*Data under study*
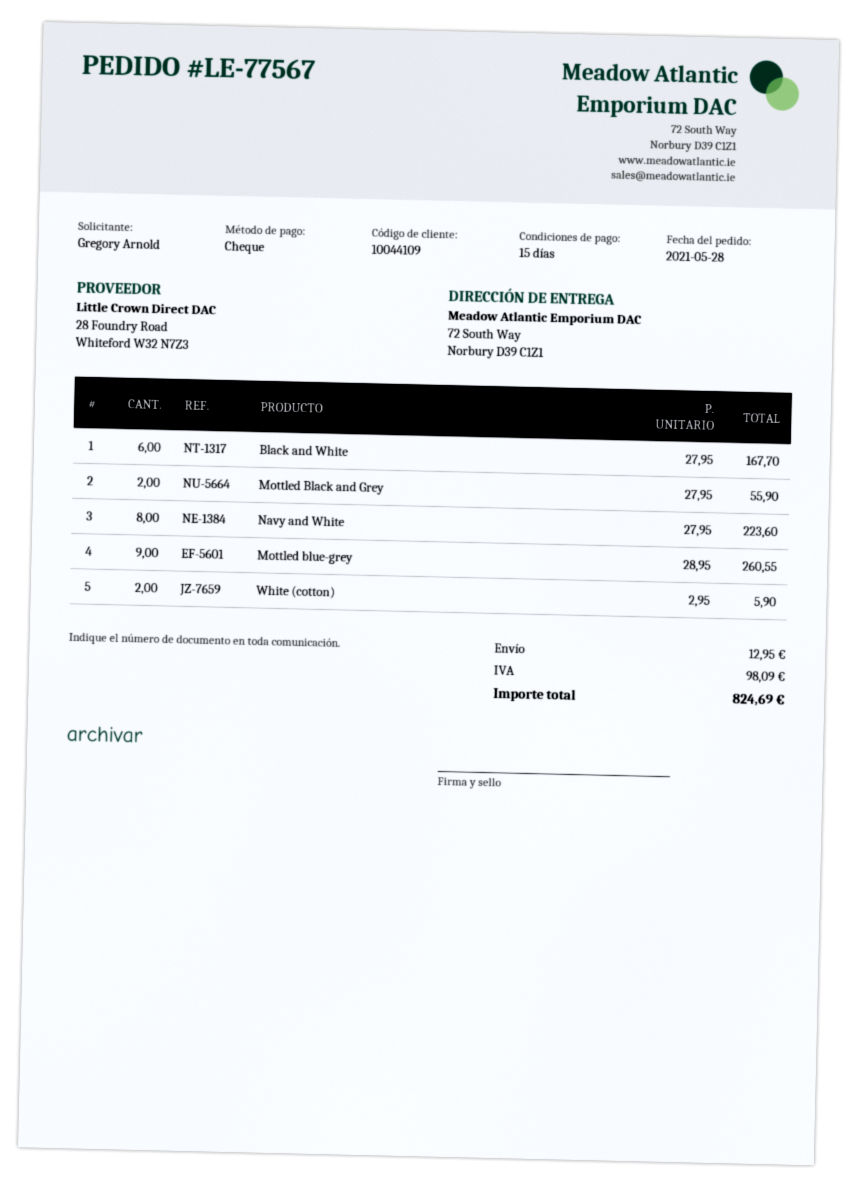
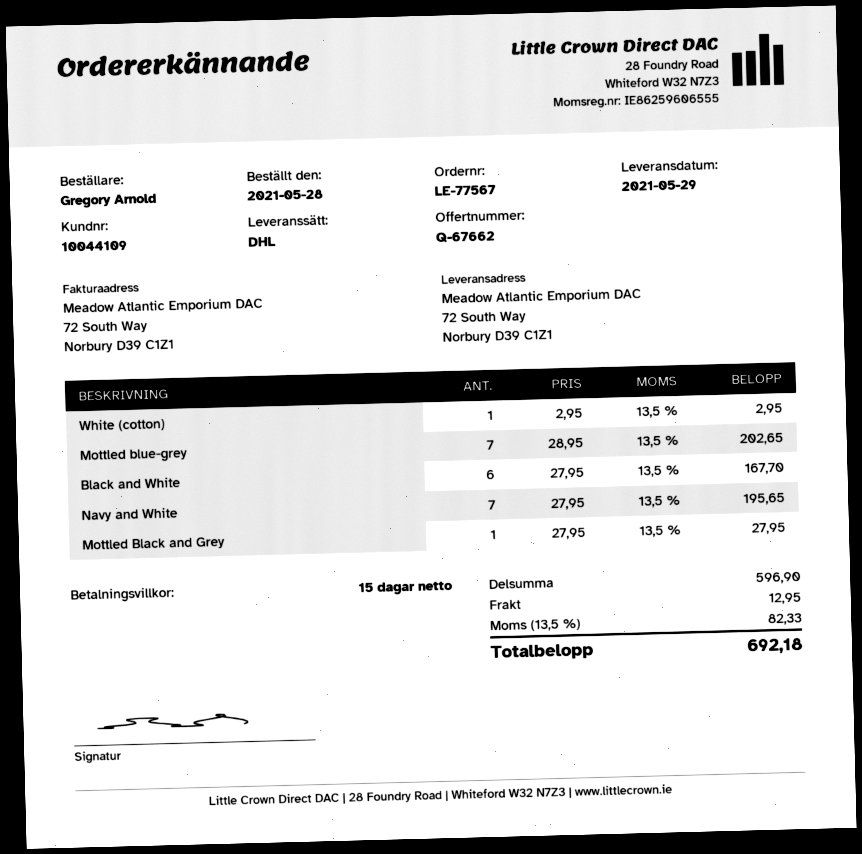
Mottled Black and Grey: 2 x 27.95 = 55.90 -> 1 x 27.95 = 27.95
Navy and White: 8 x 27.95 = 223.60 -> 7 x 27.95 = 195.65
Mottled blue-grey: 9 x 28.95 = 260.55 -> 7 x 28.95 = 202.65
White (cotton): 2 x 2.95 = 5.90 -> 1 x 2.95 = 2.95
tax: 98.09 -> 82.33
total: 824.69 -> 692.18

*Assigned task*
Return every record exactly. Pictures stay out.

*Result of the exercise*
Mottled Black and Grey: 2 x 27.95 = 55.90 -> 1 x 27.95 = 27.95
Navy and White: 8 x 27.95 = 223.60 -> 7 x 27.95 = 195.65
Mottled blue-grey: 9 x 28.95 = 260.55 -> 7 x 28.95 = 202.65
White (cotton): 2 x 2.95 = 5.90 -> 1 x 2.95 = 2.95
tax: 98.09 -> 82.33
total: 824.69 -> 692.18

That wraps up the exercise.